[Opening RECORDS PROVIDED section]

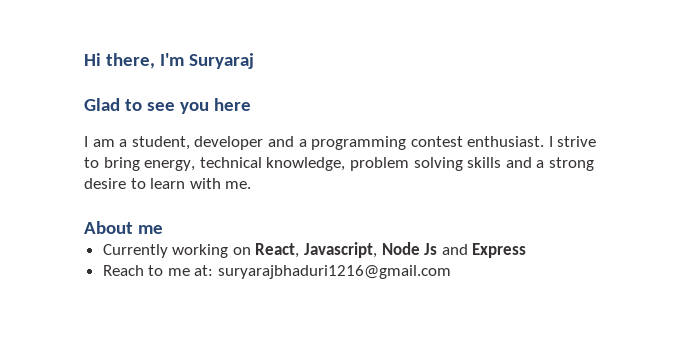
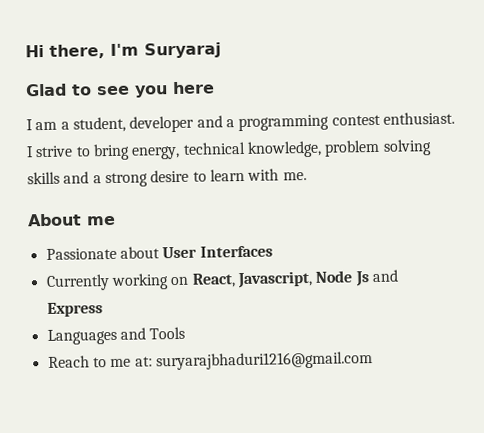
(163, 229) none -> [45,245,273,260] // Passionate about User Interfaces
(527, 250) none -> [46,326,186,345] // Languages and Tools

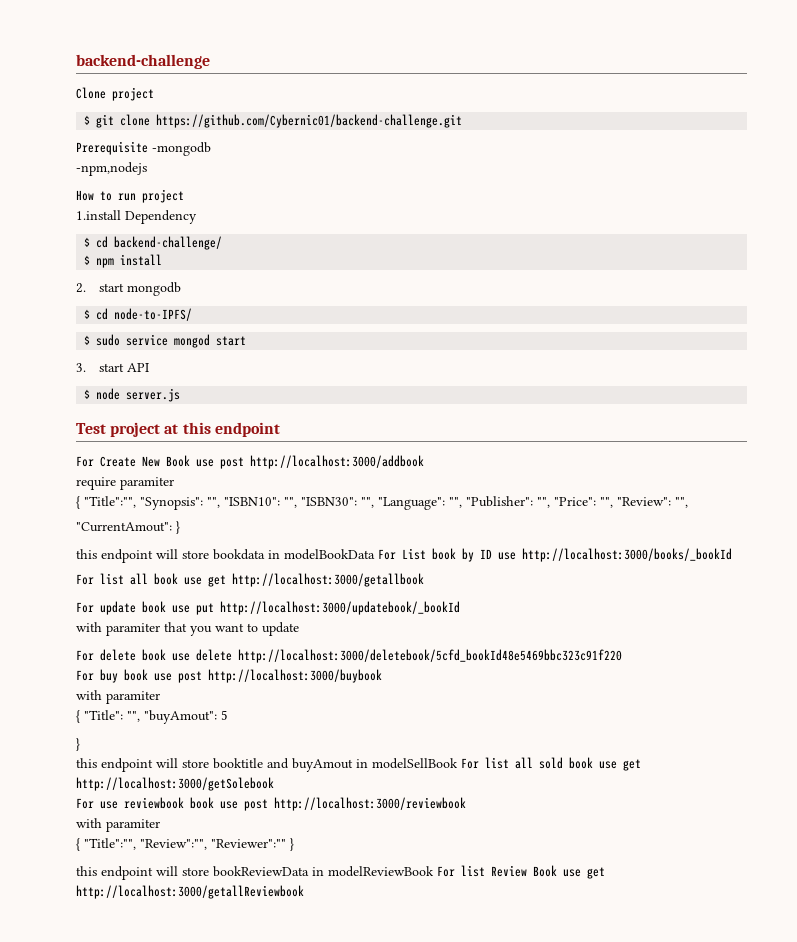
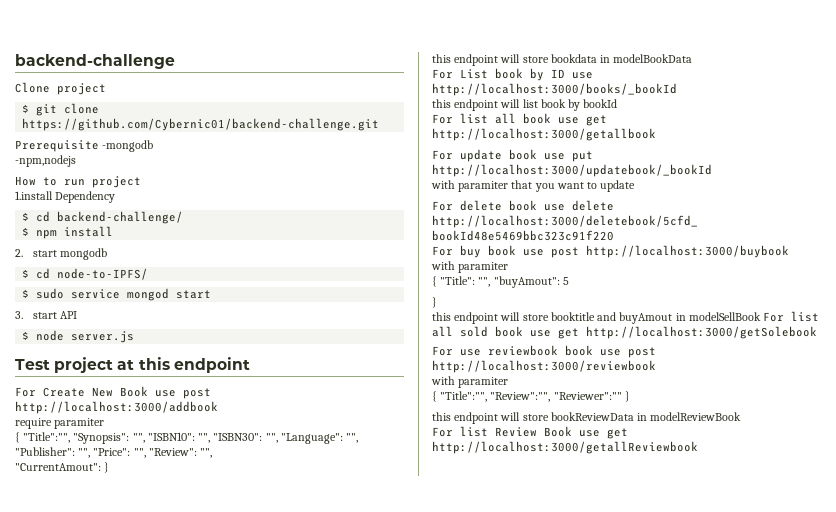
(375, 554) none -> (693, 58) //
(732, 555) none -> [432,99,618,111] // this endpoint will list book by bookId
(434, 871) none -> (742, 416) //

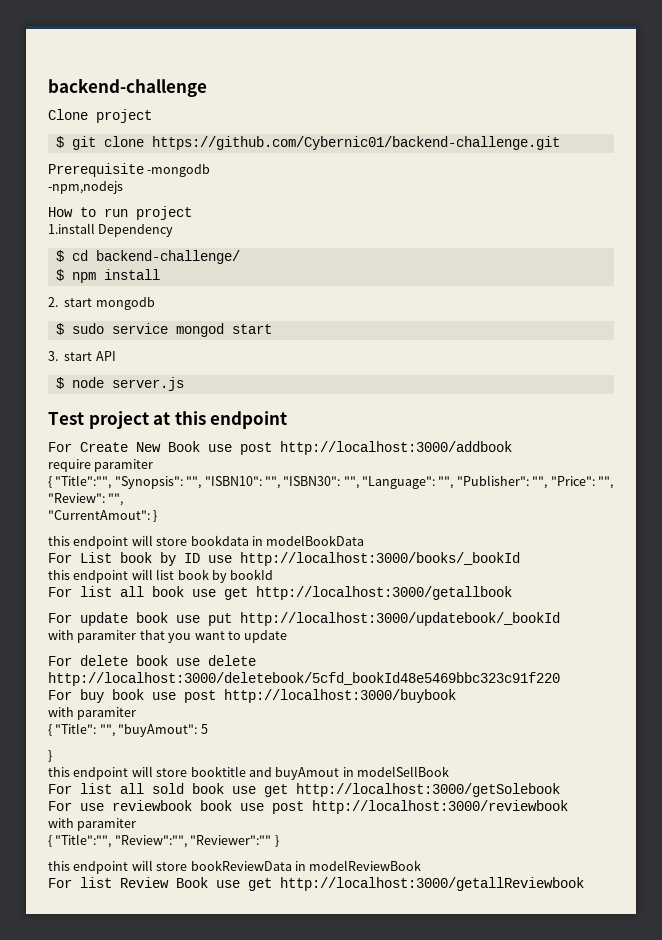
[22,268,149,280] // $ cd node-to-IPFS/ -> (155, 303) none
(761, 316) none -> (449, 771) //

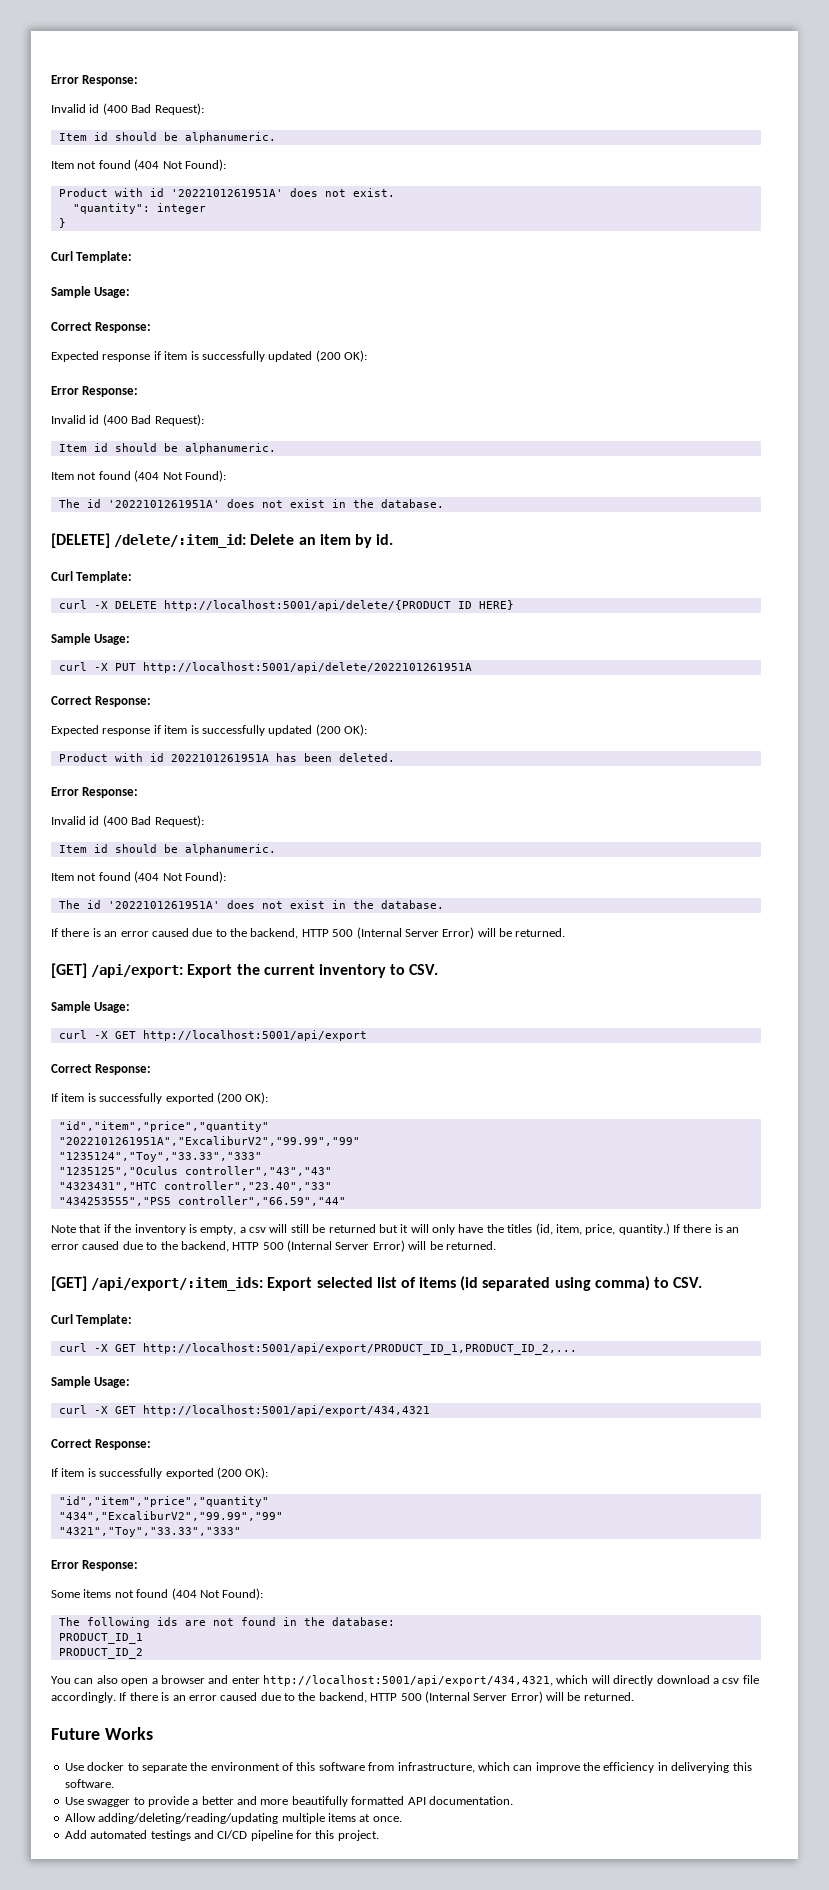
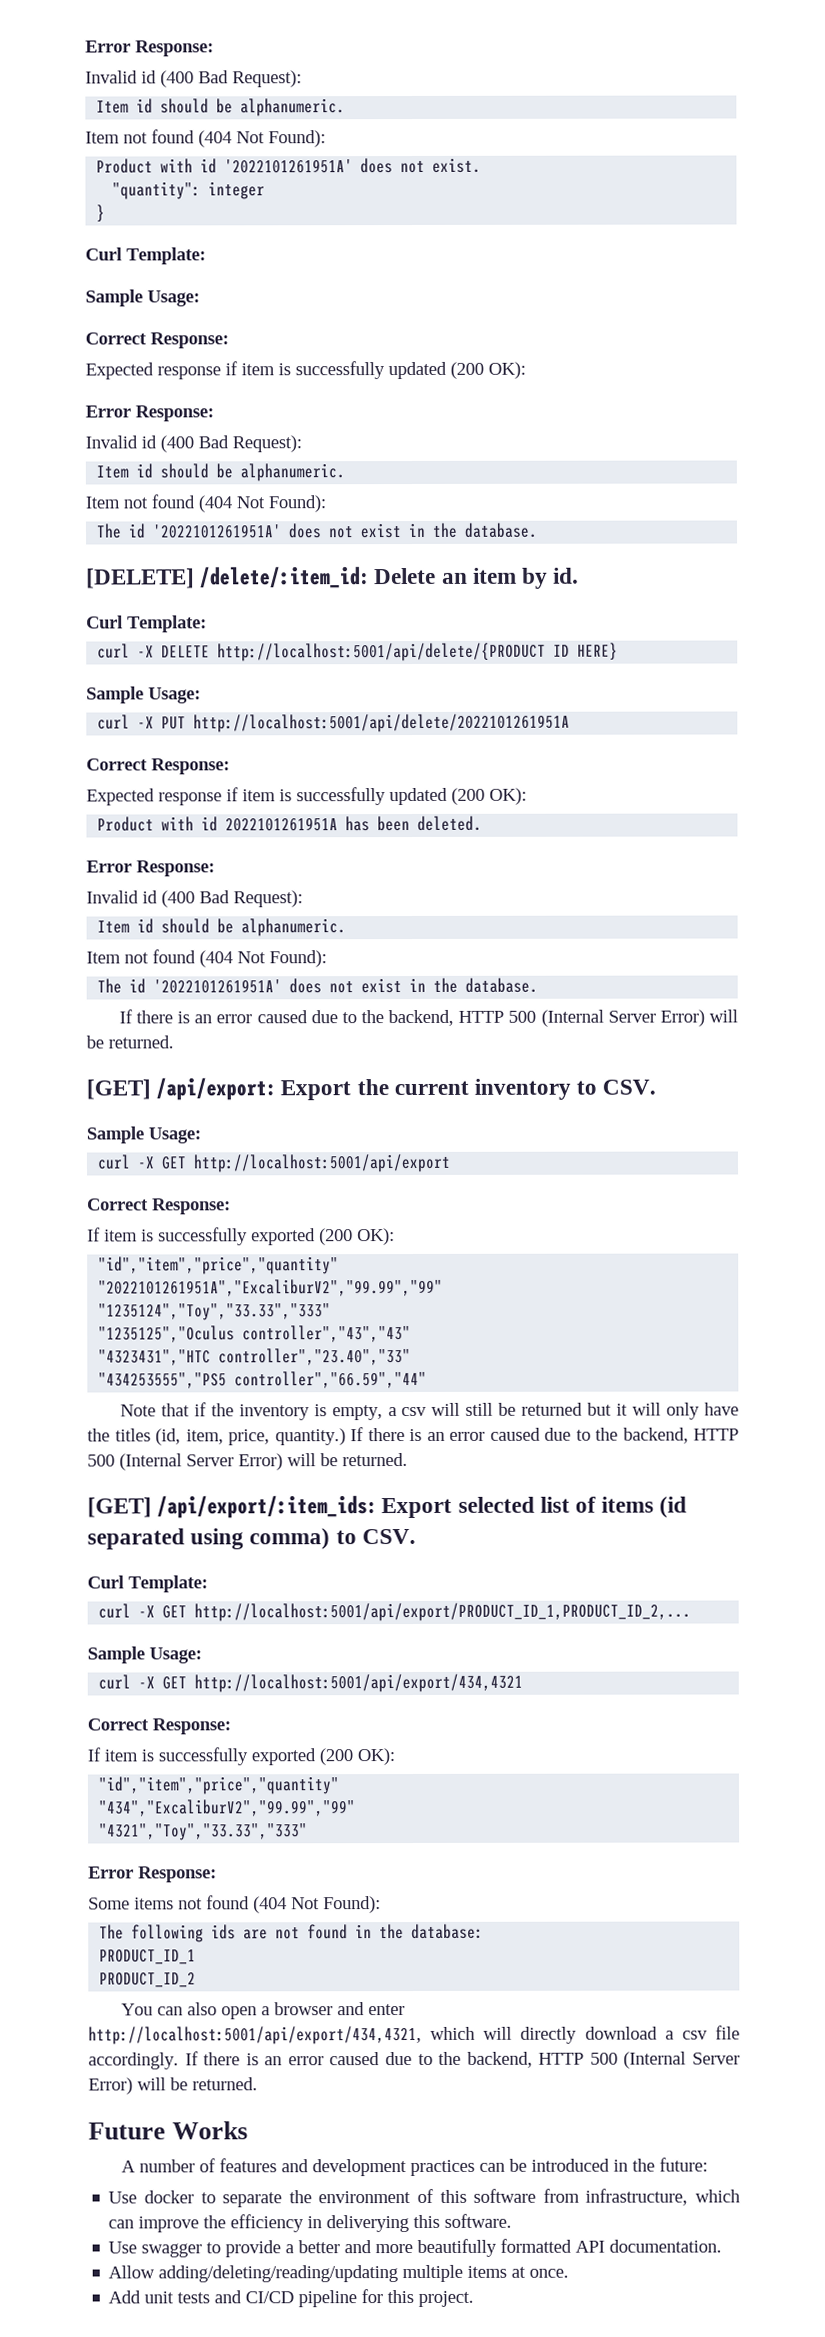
(153, 1733) none -> [120,2157,708,2177] // A number of features and development practices can be introduced in the future:
[90,1830,191,1841] automated testings -> [144,2291,211,2304] unit tests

[Closing RECORDS PROVIDED section]

▸ TASK
The expected answer is each line of the records above that includes the string "none".

▸ SOLUTION TO THIS EXERCISE
(163, 229) none -> [45,245,273,260] // Passionate about User Interfaces
(527, 250) none -> [46,326,186,345] // Languages and Tools
(375, 554) none -> (693, 58) //
(732, 555) none -> [432,99,618,111] // this endpoint will list book by bookId
(434, 871) none -> (742, 416) //
[22,268,149,280] // $ cd node-to-IPFS/ -> (155, 303) none
(761, 316) none -> (449, 771) //
(153, 1733) none -> [120,2157,708,2177] // A number of features and development practices can be introduced in the future:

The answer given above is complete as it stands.